We all know the feeling: your heart starts racing, your mind is going a million miles an hour, your back begins to tense up, and you feel tension and anxiety creeping up on you. Yes, this is stress. Whether this is actual stress, or perceived stress, it’s still stress. If you work out regularly, you already know that a good workout can be the most beneficial thing you can do to relieve and even completely get rid of stress. Chronic stress can actually lower your immune system, make you feel tense and cranky, and will prevent you from getting a good night’s sleep. Other methods for stress reduction exist such as like progressive muscle relaxation, guided imagery and biofeedback. One direct way to ease tension is through massage.

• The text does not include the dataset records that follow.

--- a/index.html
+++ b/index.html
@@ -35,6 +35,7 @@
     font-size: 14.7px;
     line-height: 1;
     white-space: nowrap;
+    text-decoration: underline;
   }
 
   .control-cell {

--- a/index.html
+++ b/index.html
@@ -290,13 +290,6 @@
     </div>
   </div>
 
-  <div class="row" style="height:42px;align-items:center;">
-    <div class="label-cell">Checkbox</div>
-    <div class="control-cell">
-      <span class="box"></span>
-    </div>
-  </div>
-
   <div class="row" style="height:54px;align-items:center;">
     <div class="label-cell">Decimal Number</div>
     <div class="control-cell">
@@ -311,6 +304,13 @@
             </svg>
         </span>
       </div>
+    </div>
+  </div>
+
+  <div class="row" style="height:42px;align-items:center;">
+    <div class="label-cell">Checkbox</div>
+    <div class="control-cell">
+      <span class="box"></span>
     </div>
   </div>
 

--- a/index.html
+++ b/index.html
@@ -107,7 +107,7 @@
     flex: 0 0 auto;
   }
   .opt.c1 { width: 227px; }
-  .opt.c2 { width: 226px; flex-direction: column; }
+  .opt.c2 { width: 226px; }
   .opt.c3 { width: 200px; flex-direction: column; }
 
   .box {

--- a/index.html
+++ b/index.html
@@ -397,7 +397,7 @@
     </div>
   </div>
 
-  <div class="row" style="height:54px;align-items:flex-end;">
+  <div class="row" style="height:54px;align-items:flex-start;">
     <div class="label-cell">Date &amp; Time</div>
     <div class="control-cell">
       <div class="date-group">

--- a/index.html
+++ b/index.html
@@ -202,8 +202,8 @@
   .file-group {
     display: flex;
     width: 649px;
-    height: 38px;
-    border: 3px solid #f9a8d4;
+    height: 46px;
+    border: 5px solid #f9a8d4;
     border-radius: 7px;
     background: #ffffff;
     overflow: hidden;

Besides massage being extremely relaxing, it is very beneficial especially for athletes and people who train. Massage is the therapeutic manipulation of the soft tissues in the body, and the aim of massage is to increase the flow of blood and oxygen to the particular body part (1,2). There are also many different types of massages, and some may not be appropriate for others. For those with very tense muscles due to training, a sports massage such as deep tissue, shiatsu or Swedish massage may be more appropriate. For others looking for stress relief, a moderate pressure or light touch massage may be better. Aromatherapy massage is another option, which uses essential oils on the skin that can actually relieve swelling. Inhaling the aromatherapy oils can also positively stimulate the nervous, endocrine and immune systems (2).

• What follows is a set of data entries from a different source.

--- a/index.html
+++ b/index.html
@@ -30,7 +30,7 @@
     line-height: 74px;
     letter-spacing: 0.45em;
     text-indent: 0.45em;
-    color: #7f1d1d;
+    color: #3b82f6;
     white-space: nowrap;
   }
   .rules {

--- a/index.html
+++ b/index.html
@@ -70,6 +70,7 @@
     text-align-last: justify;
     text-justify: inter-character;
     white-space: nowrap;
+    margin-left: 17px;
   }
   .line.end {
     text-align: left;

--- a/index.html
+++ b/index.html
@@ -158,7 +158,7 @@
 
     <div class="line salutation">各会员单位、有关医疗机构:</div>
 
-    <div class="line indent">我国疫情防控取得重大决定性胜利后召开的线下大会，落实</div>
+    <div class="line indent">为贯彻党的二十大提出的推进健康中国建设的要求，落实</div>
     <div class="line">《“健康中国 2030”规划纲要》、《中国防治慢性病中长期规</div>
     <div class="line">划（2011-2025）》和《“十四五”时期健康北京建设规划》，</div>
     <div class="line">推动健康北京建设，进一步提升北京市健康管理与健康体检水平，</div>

If you do have a serious sports related injury, make sure your massage therapist is licensed and has experience. If you want to experiment on yourself, you can start with a simple hand or foot massage to relieve some stress. Research shows that even 10-20 minute hand or foot massage can reduce agitation, reduce blood pressure, and decrease pain (3). Why wouldn’t you try it?
2) Balch, Phyllis A. Prescription for herbal healing: a practical A-Z reference to using herbs with vitamins, minerals, nutritional supplements, natural healing techniques, and prescription medications. 2002.
3) Labrique-Walusis F, Keister K.J, Russel A.C. Massage therapy for stress management: Implications for nursing practice. Orthopedic Nursing: 2010 29(4):254-257.